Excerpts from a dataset
******

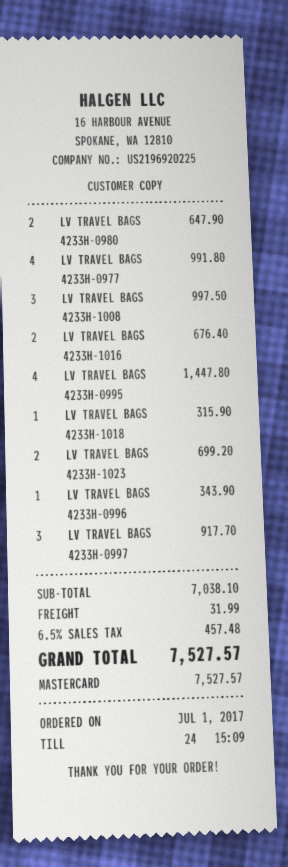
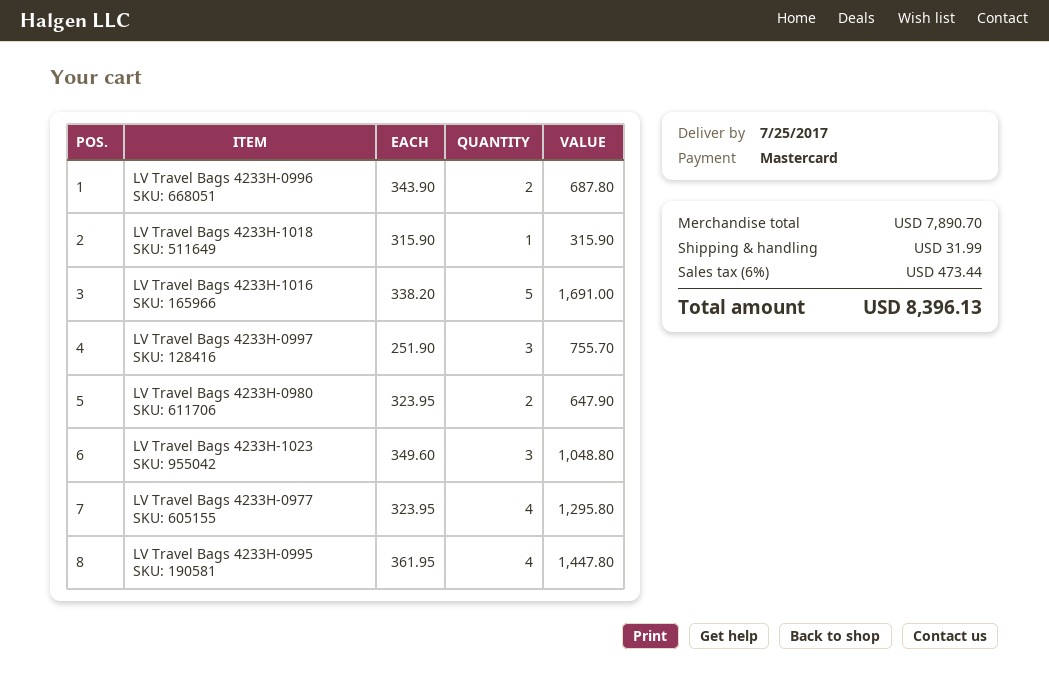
LV TRAVEL BAGS 4233H-0977: 4 for 991.80 -> 4 for 1295.80
LV TRAVEL BAGS 4233H-1008: 3 for 997.50 -> none
LV TRAVEL BAGS 4233H-1016: 2 for 676.40 -> 5 for 1691.00
LV TRAVEL BAGS 4233H-1023: 2 for 699.20 -> 3 for 1048.80
LV TRAVEL BAGS 4233H-0996: 1 for 343.90 -> 2 for 687.80
LV TRAVEL BAGS 4233H-0997: 3 for 917.70 -> 3 for 755.70
subtotal: 7038.10 -> 7890.70
tax: 6.5% = 457.48 -> 6% = 473.44
total: 7527.57 -> 8396.13

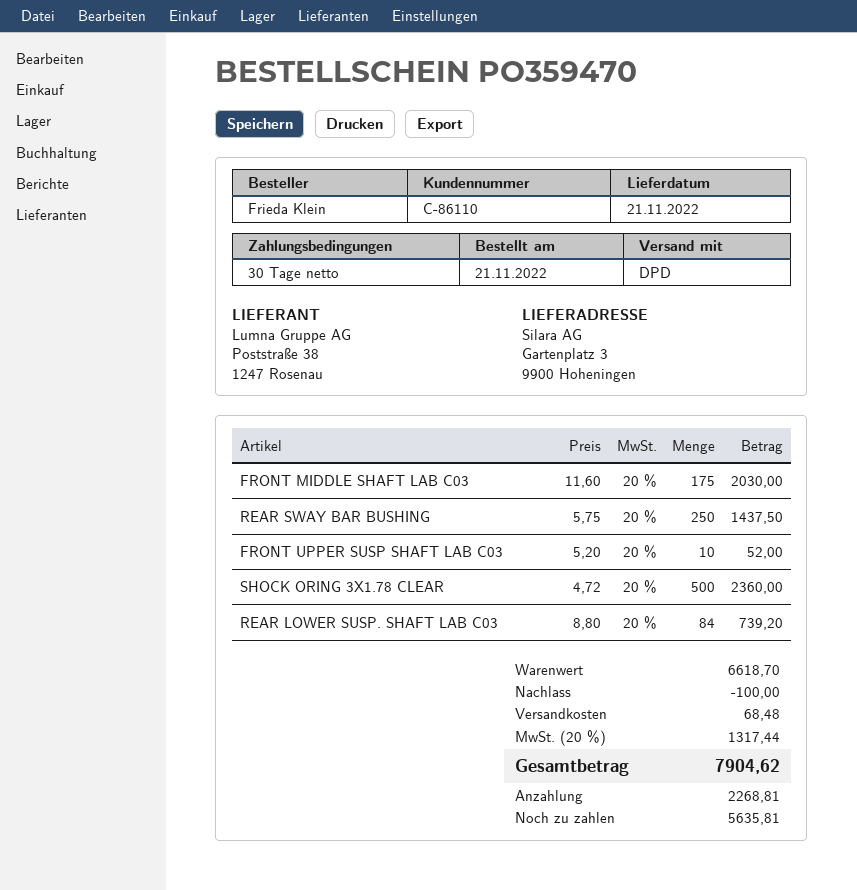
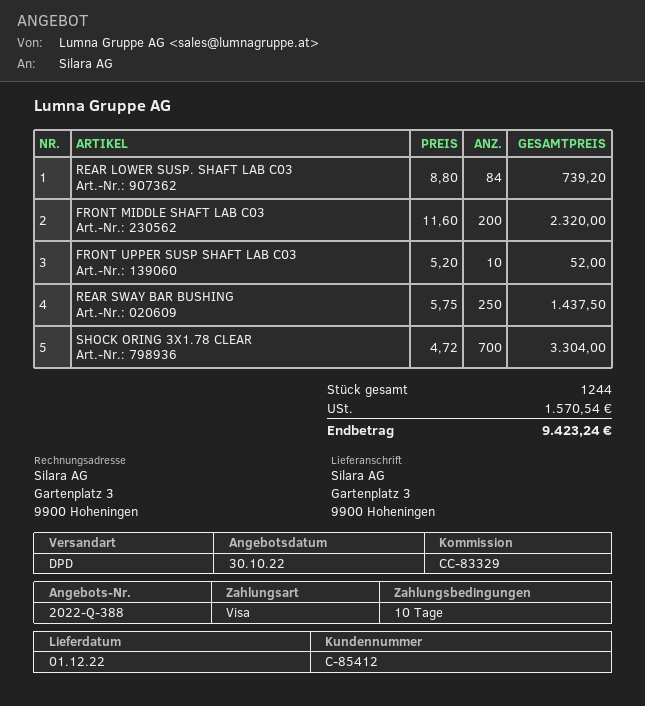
delivery date: 2022-11-21 -> 2022-12-01
payment terms: 30 days -> 10 days
customer number: C-86110 -> C-85412
FRONT MIDDLE SHAFT LAB C03: 175 x 11.60 = 2030.00 -> 200 x 11.60 = 2320.00
SHOCK ORING 3X1.78 CLEAR: 500 x 4.72 = 2360.00 -> 700 x 4.72 = 3304.00
discount: 100.00 -> none
shipping: 68.48 -> none
tax: 1317.44 -> 1570.54
total: 7904.62 -> 9423.24

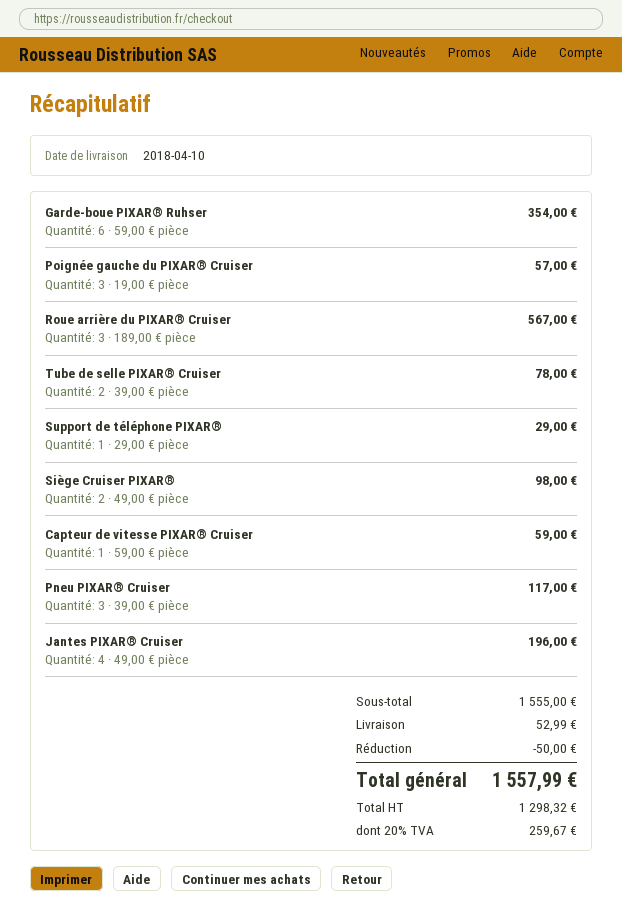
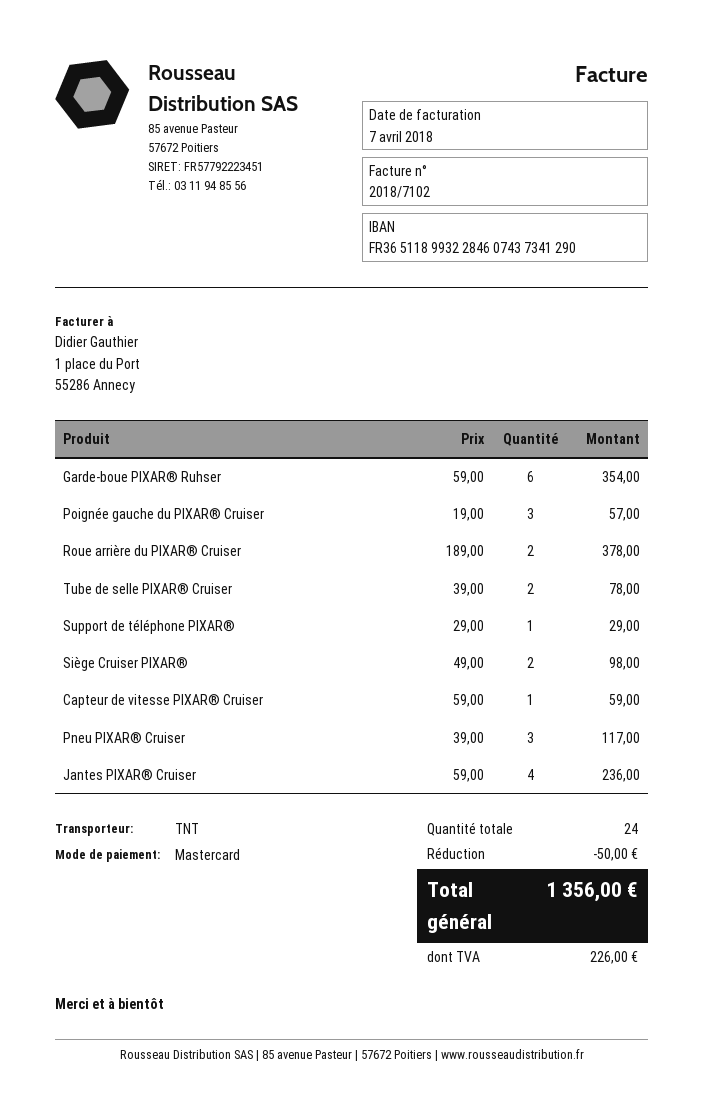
Roue arrière du PIXAR® Cruiser: 3 x 189.00 = 567.00 -> 2 x 189.00 = 378.00
Jantes PIXAR® Cruiser: 4 x 49.00 = 196.00 -> 4 x 59.00 = 236.00
shipping: 52.99 -> none
tax: 259.67 -> 226.00
total: 1557.99 -> 1356.00

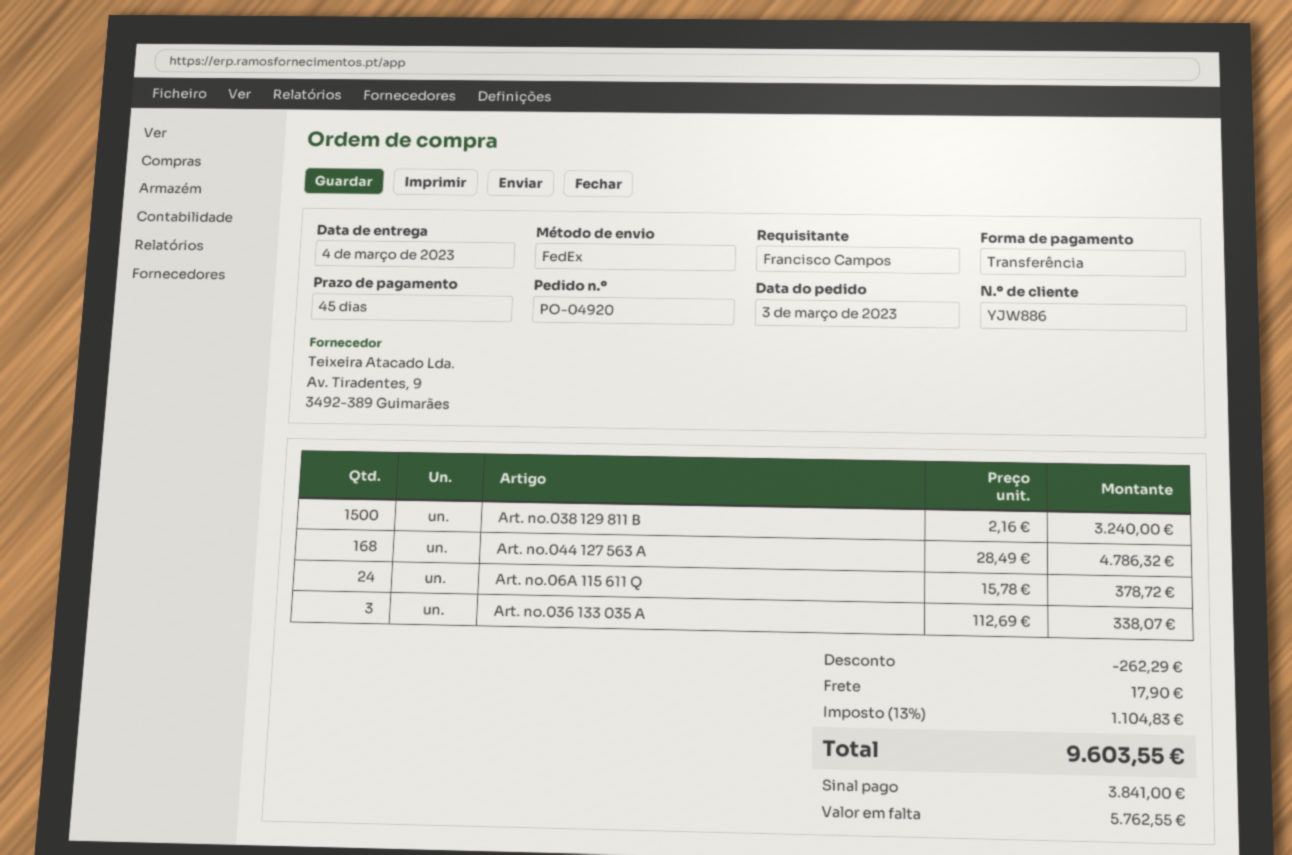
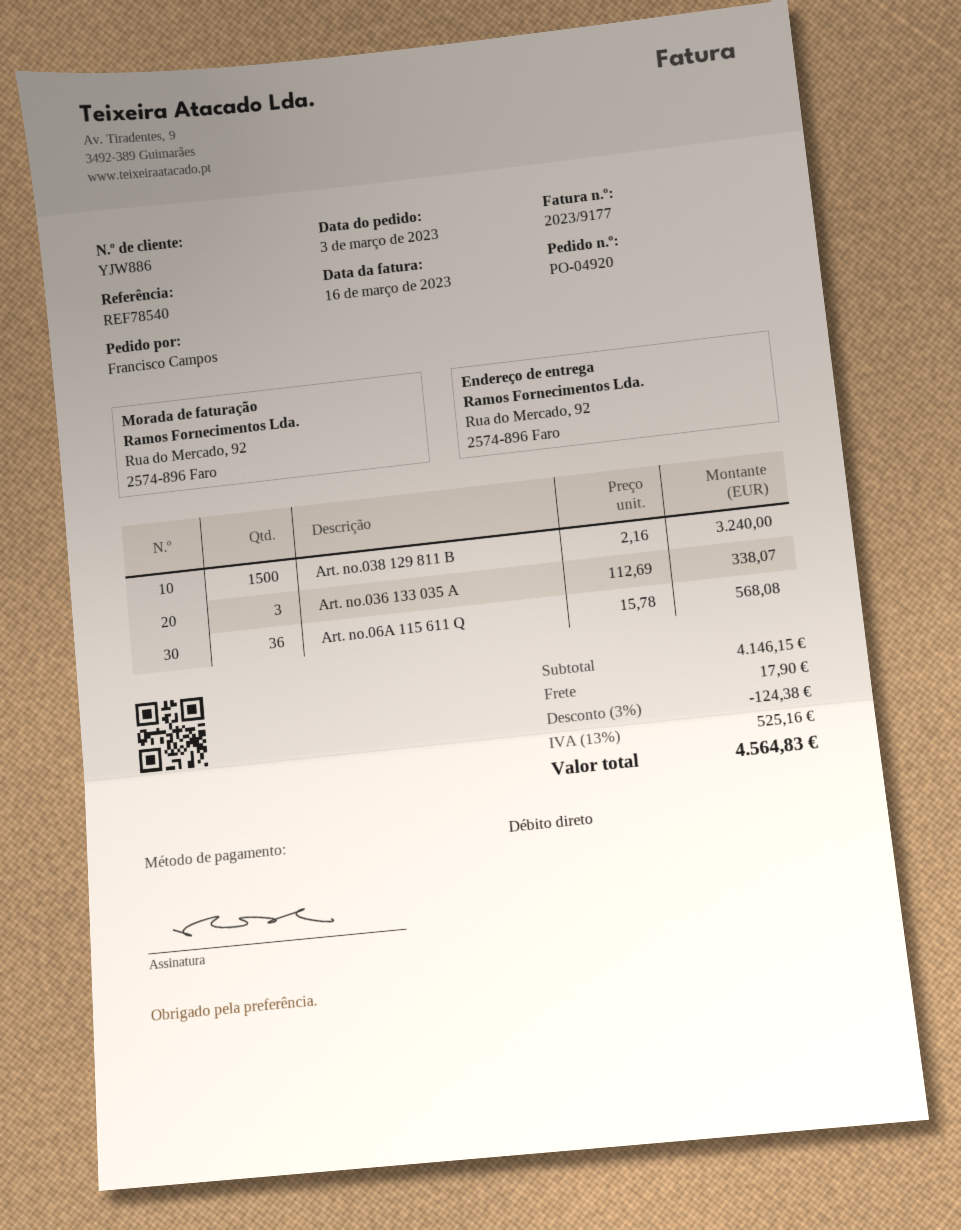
payment method: bank transfer -> direct debit
Art. no.044 127 563 A: 168 x 28.49 = 4786.32 -> none
Art. no.06A 115 611 Q: 24 x 15.78 = 378.72 -> 36 x 15.78 = 568.08
discount: 262.29 -> 124.38
tax: 13% = 1104.83 -> 13% = 525.16
total: 9603.55 -> 4564.83

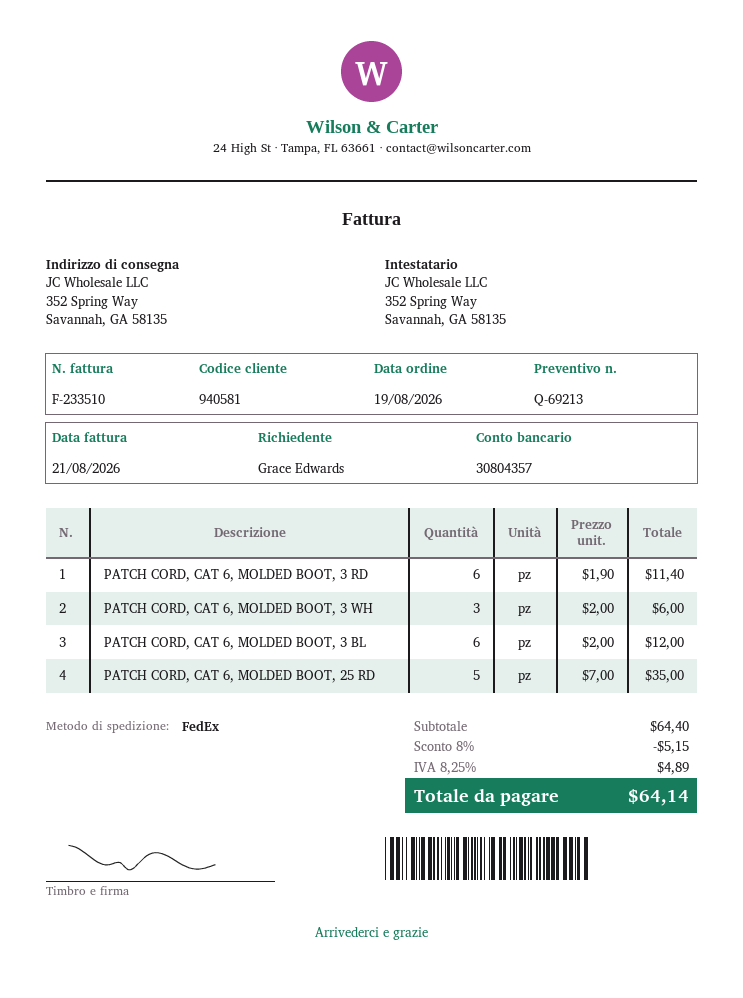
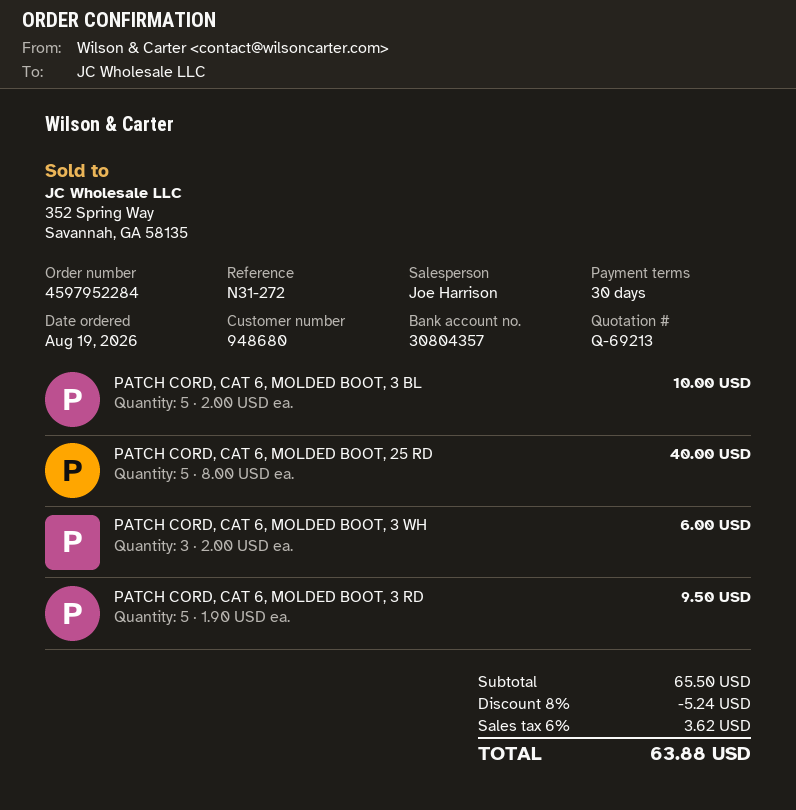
customer number: 940581 -> 948680
PATCH CORD, CAT 6, MOLDED BOOT, 3 RD: 6 x 1.90 = 11.40 -> 5 x 1.90 = 9.50
PATCH CORD, CAT 6, MOLDED BOOT, 3 BL: 6 x 2.00 = 12.00 -> 5 x 2.00 = 10.00
PATCH CORD, CAT 6, MOLDED BOOT, 25 RD: 5 x 7.00 = 35.00 -> 5 x 8.00 = 40.00
subtotal: 64.40 -> 65.50
discount: 8% = 5.15 -> 8% = 5.24
tax: 8.25% = 4.89 -> 6% = 3.62
total: 64.14 -> 63.88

******

When a line of the entries contains "BOOT", it counts; say how many such lines there are, and nothing more.

3